Fofão. Antigamente o Fofão (não se sabe se ele sabe que o chamam assim) simplesmente ficava sentado nos bancos das praças do centro da cidade. Ele tinha as bochechas vermelhas inchadas bem abaixo dos olhos, como aquele palhaço dos anos oitenta que aparecia na televisão, o Fofão. Olhos delineados de lápis preto e um quilo de blush. Não fazia mal a ninguém só ficava sentado mesmo, mas todos que o olhavam saíam correndo de medo da figura. Criança chora de medo só de olhar. Dizem mil coisas: que é gay, que foi casado, que é perigoso, que era rico e ficou pobre, que aquela bochecha foi cirurgia mal sucedida . Os anos se passaram e Fofão mostrou-se inofensivo porém, mau humorado. Arrumou um emprego de entregador de panfletos no semáforo. As bochechas, que seria aplicação de silicone, que parece que também tem no quadril, desceram no rosto, o tornando mais horrendo que antes. Ele também cortou os cabelos que eram compridos. Imagine o susto que leva o motorista no farol quando ele aparece na janela para panfletar. Se a pessoa não aceita o panfleto ele fica bravo e começa a perguntar por quê? E entra na frente do carro para assustar ainda mais com sua aparência! Eu sempre aceitei seus panfletos. E tento não mostrar que tomei susto com seu look novo.
Por último , tem o dono da Ferrari vermelha. Ma que bella máquina! Ele tem também um corvette amarelo sensacional. É muito simples: ele fica na av. Paulista em dias de muito sol. Feriado ou domingo. Estaciona na calçada de modo que o carro fique exposto como se estivesse no salão do automóvel. Ele joga o peso dom corpo para um lado, está com jaqueta da marca de carro e fica rodando a chave no dedo indicador. Os amantes de carro pedem pra tirar foto, ele deixa e adora. Alguns tiram foto com ele. É uma celebridade desconhecida. Talvez os policiais façam vista grossa por ele estar estacionado na calçada, afinal é quase uma atração turística. Fica pertinho do Masp.

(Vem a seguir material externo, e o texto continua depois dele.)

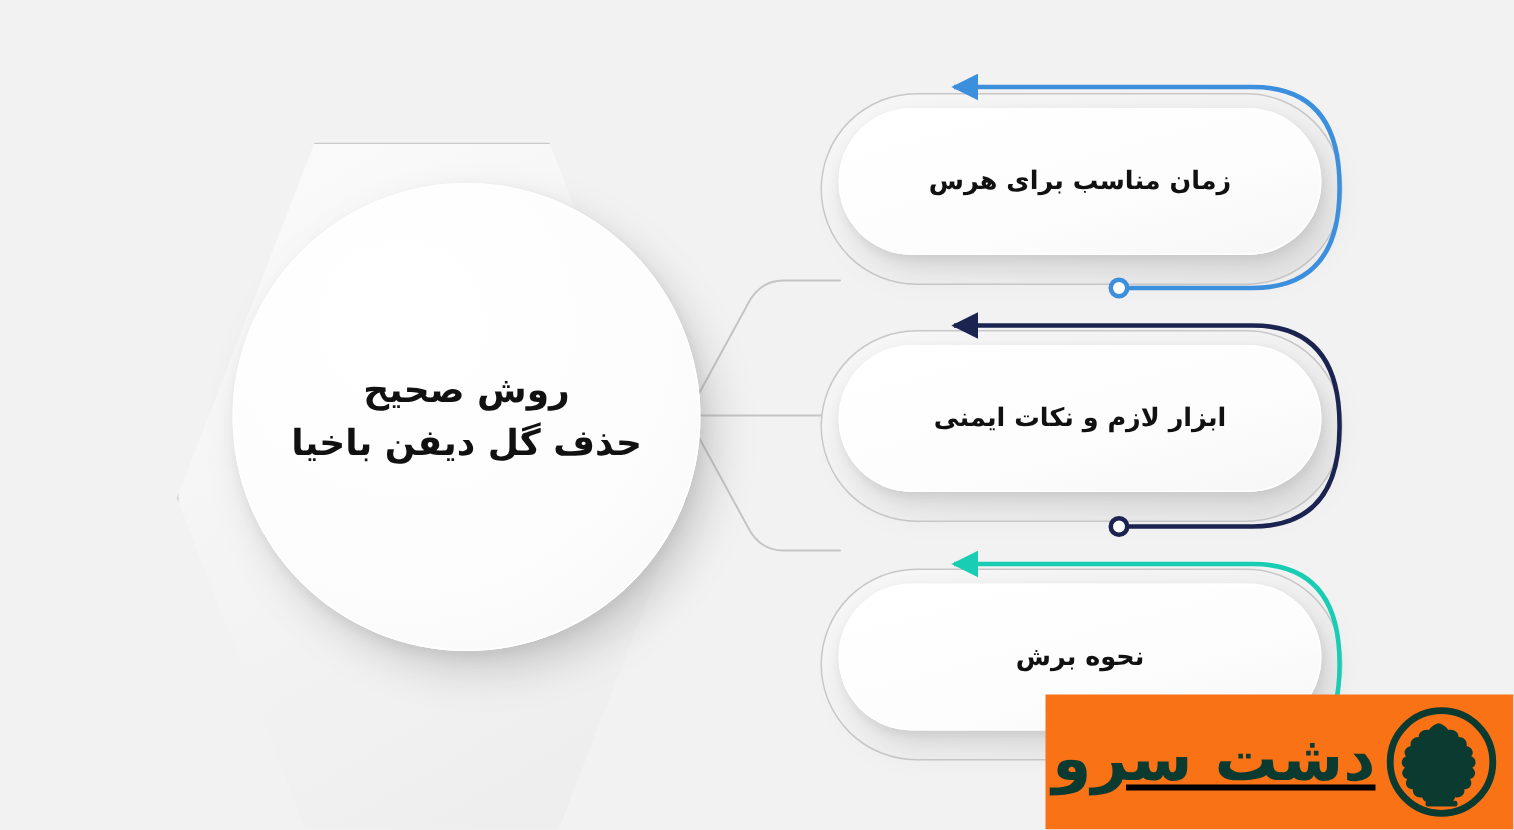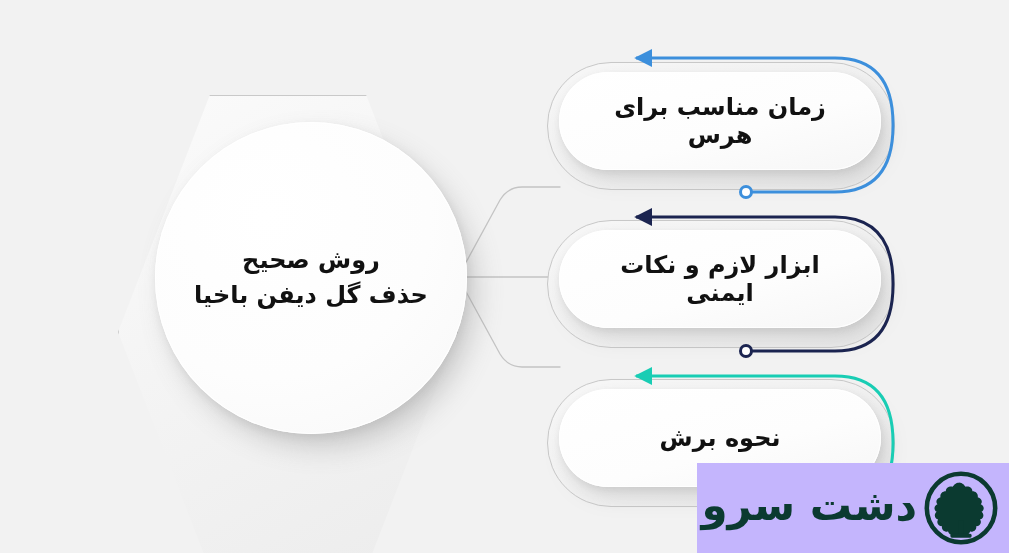"زمان مناسب برای هرس" .pill-label { font-size: 24px -> 17px }
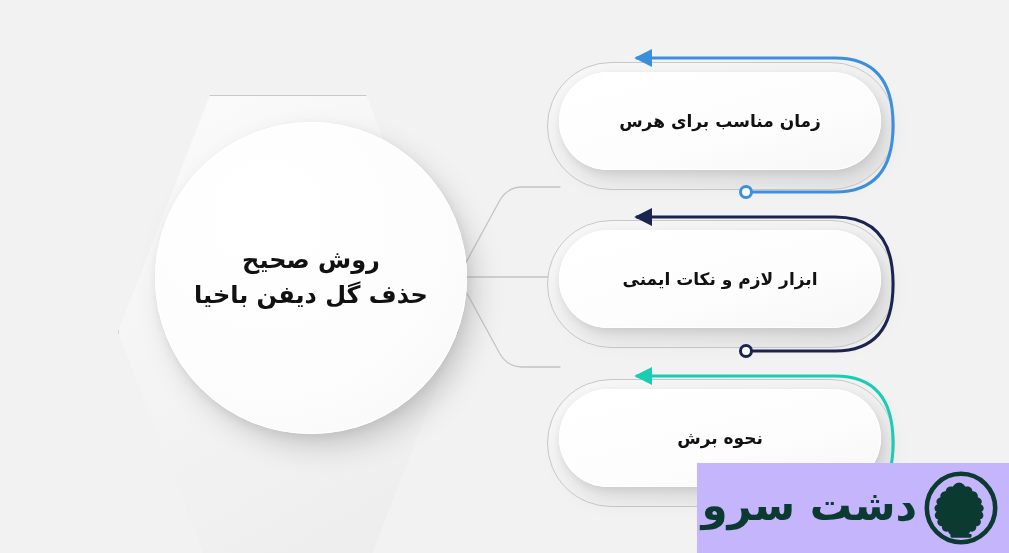"دشت سرو" div.logo { background: #c4b5fd -> #f97316; text-decoration: none -> underline }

Se eu não vir mais essas pessoas, darei falta delas. Tem vários outros, que em meio a 20 milhões se destacam, ou pela esquisitice ou pelo que for. Tem o vendedor de pão de mel, o amolador de facas. Como é difícil desligar de São Paulo! Sempre tem tanto a se fazer, a se ver por aqui ... Cada vez mais cresce e ao mesmo tempo fica pequeno esse nosso mundão.